RE: [MarkLogic Dev General] RE: RE: Creating Collections

Lee, David Sun, 22 Nov 2009 11:18:18 -0800

Thanks.  These are really good points.  I had never even considered
overlapping fragments ! (Yuck !)
Having a uri to each chunk is indeed good.  This is a good discussion.


Here are some things though that may lead one to consider the reverse
case ... 

1) A document takes at min 1 fragment. Its documented (no pun) that
fragments should be in the 10k - 100k range ideally.
  Some of my big documents are actually 100k'+ of 'mini documents' which
are maybe 100-500 bytes each.
  I have experienced, and also been advised, that fragmentation that
small can lead to performance problems. 
  --> Maybe a good rule-of-thumb is dont split up docs if the mini-docs
are "tiny" (where "tiny" is some number like < 1k ? )
  But then what to do if you have 100MB of 100 byte elements ? your up
the creek either way.
  Split documents to have 100 elements each ?  That sorta  scares me,
should it ?     



2) I have to name the documents.  I certianly can create unique ids, and
sometimes elements have obvious ID's. 
   But its not always obvious what to name them.   Sometimes choosing
names can lead to bad problems like when you thought ID's were unique
but they were not,
   or you just choose "1.xml" , "2.xml" etc ... 

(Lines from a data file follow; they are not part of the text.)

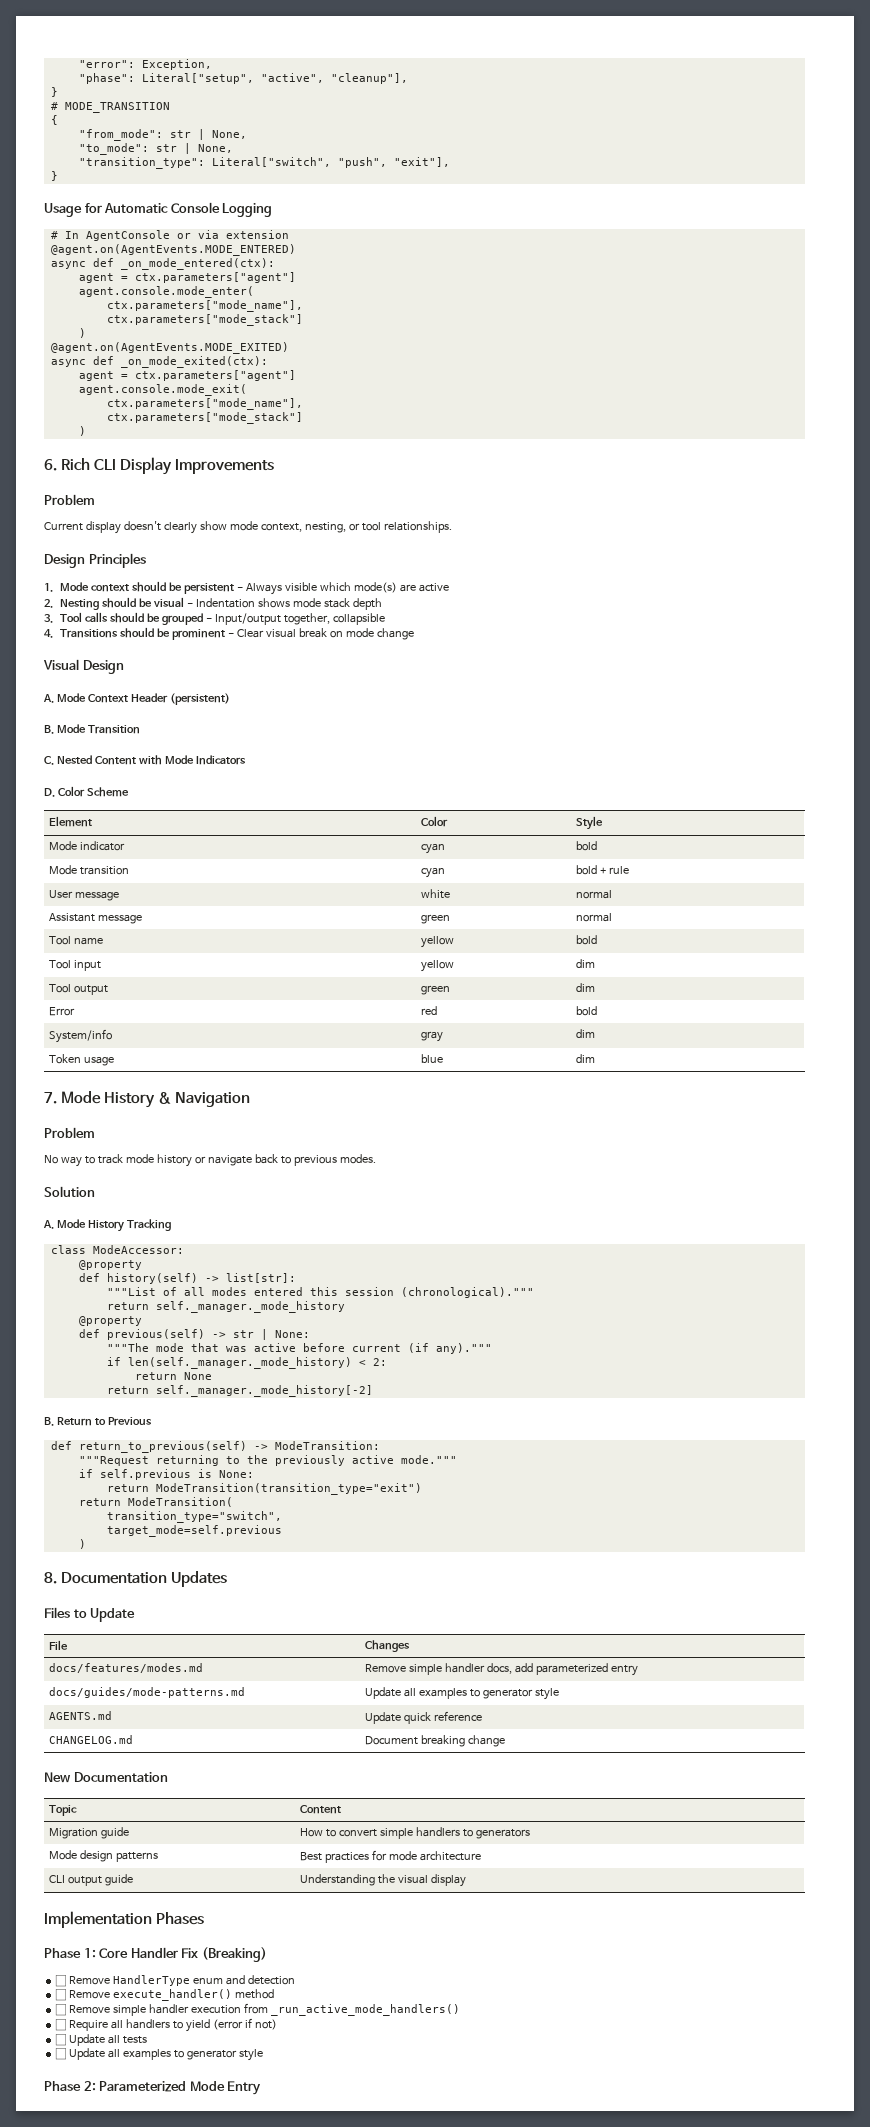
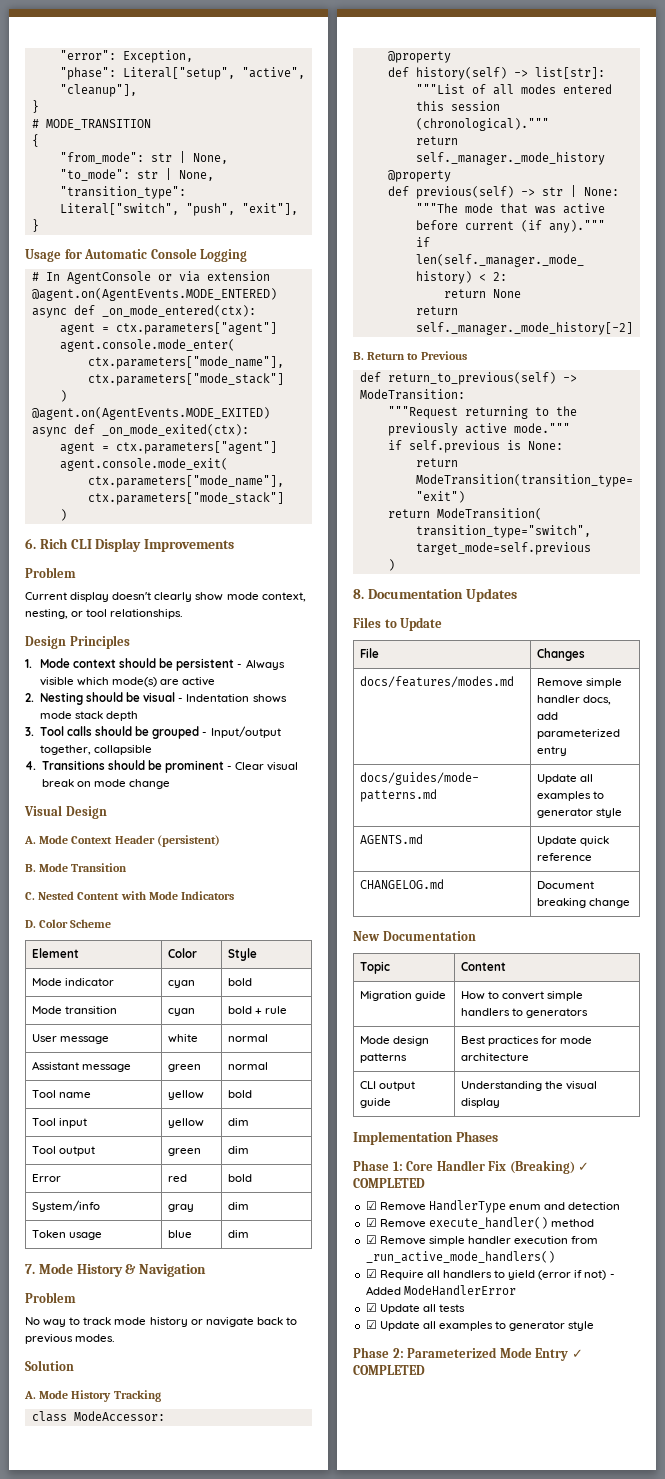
- Phase 1: Core Handler Fix (Breaking)
- ☐ Remove HandlerType enum and detection
+ Phase 1: Core Handler Fix (Breaking) ✓ COMPLETED
+ ☑ Remove HandlerType enum and detection
- ☐ Remove execute_handler() method
+ ☑ Remove execute_handler() method
- ☐ Remove simple handler execution from _run_active_mode_handlers()
+ ☑ Remove simple handler execution from _run_active_mode_handlers()
- ☐ Require all handlers to yield (error if not)
- ☐ Update all tests
+ ☑ Require all handlers to yield (error if not) - Added ModeHandlerError
+ ☑ Update all tests
- ☐ Update all examples to generator style
+ ☑ Update all examples to generator style
- Phase 2: Parameterized Mode Entry
+ Phase 2: Parameterized Mode Entry ✓ COMPLETED

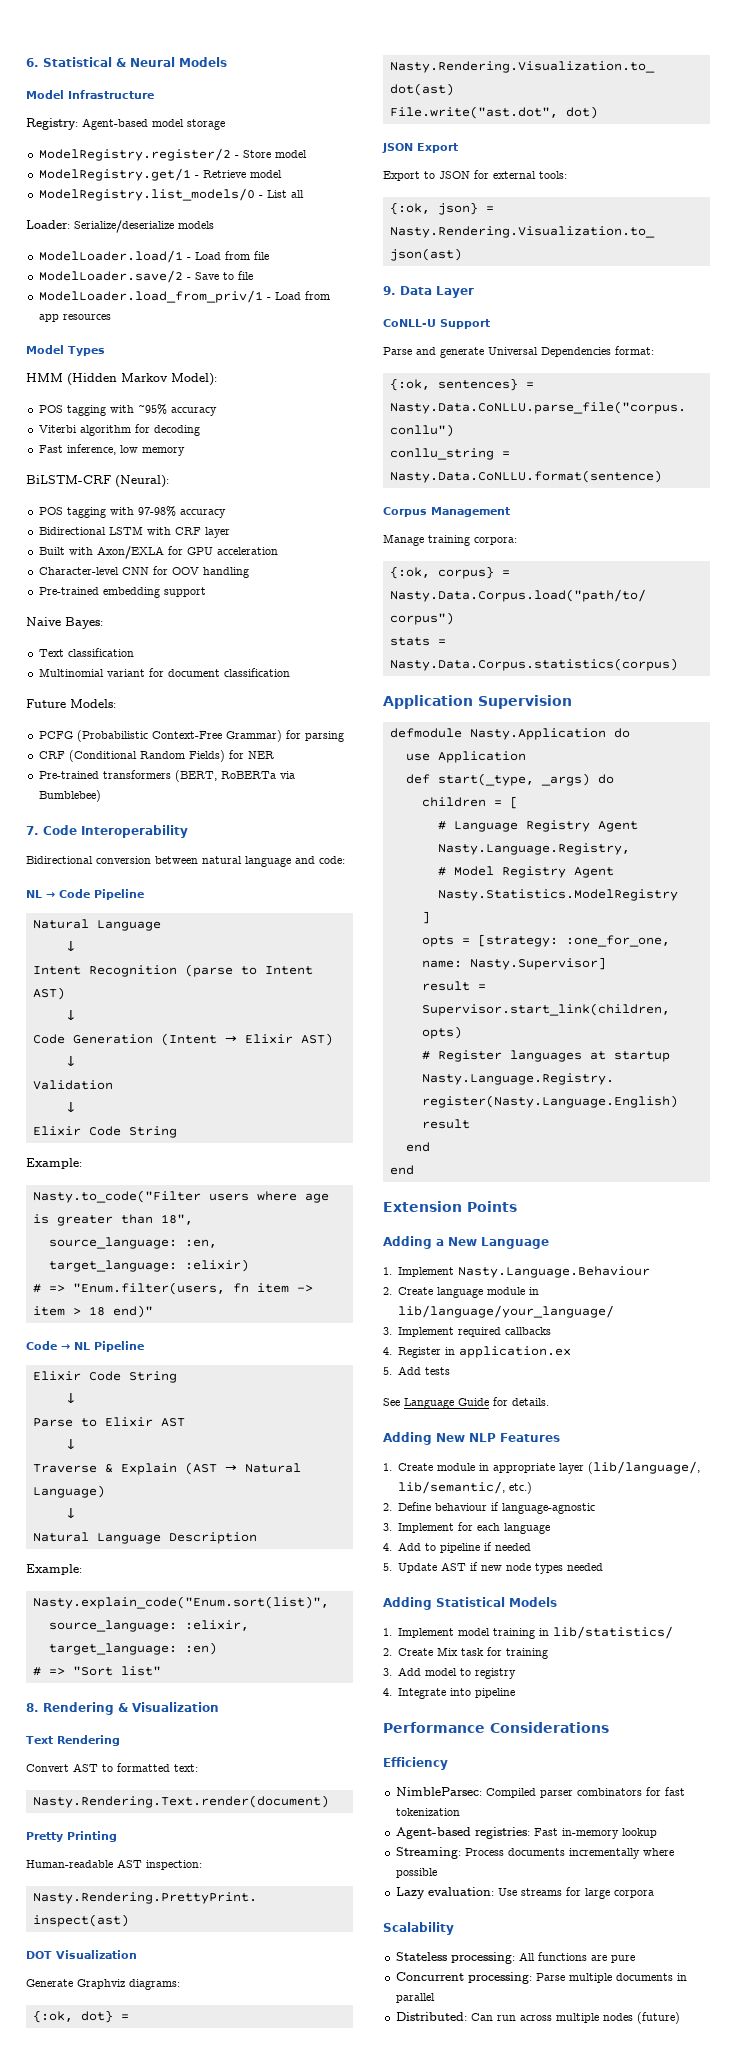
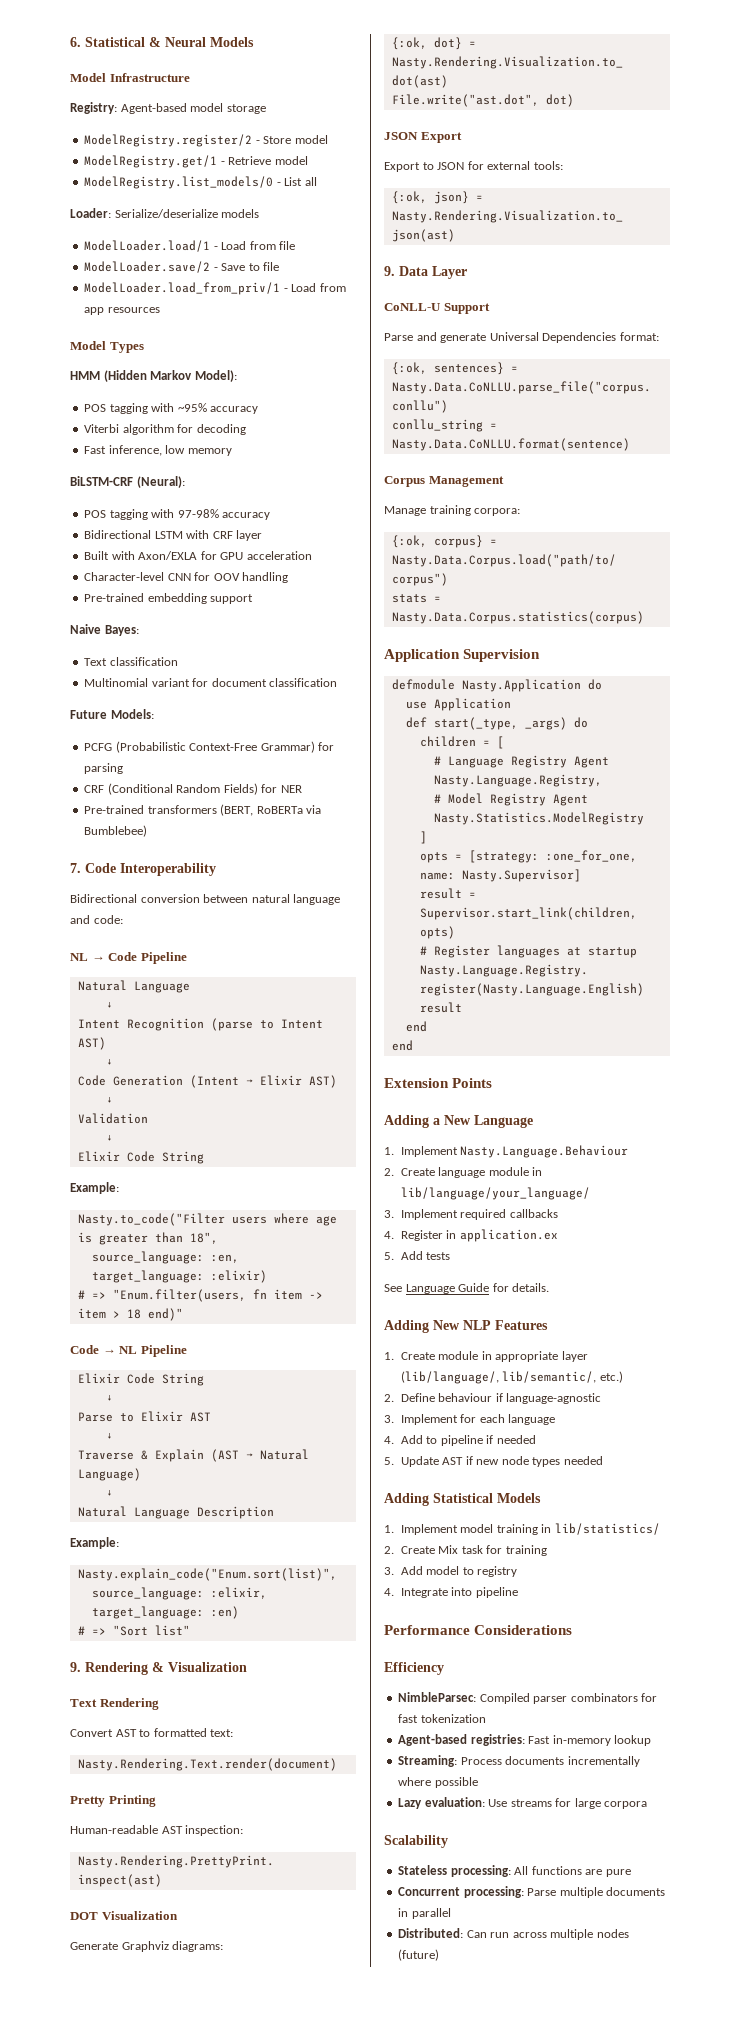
- 8. Rendering & Visualization
+ 9. Rendering & Visualization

3) Overhead.  I think there is a fundimental minimum overhead beyond the
fragment level to each doc, much like in a normal filesystem,
  its generally 'bad practice' (<shudder> I tend to get the willies when
people say "best practice" or "bad practice" ... but Oh well :) 
   to have lots of tiny files.    The system has to maintain meta-data
for each document that it does not for each fragment.
  How bad off is this ? I dont have a clue !

4) Bulk Updates/deltas/delets
  If a document is split to mini-docs (say 100k mini docs). and I get a
single bulk update from the source, 
  Its much added complexity to try to figure out the add/update/delete
logic.
  I suppose one could just delete the whole directory and start from
scratch ... 



Another advantage you didnt mention is ...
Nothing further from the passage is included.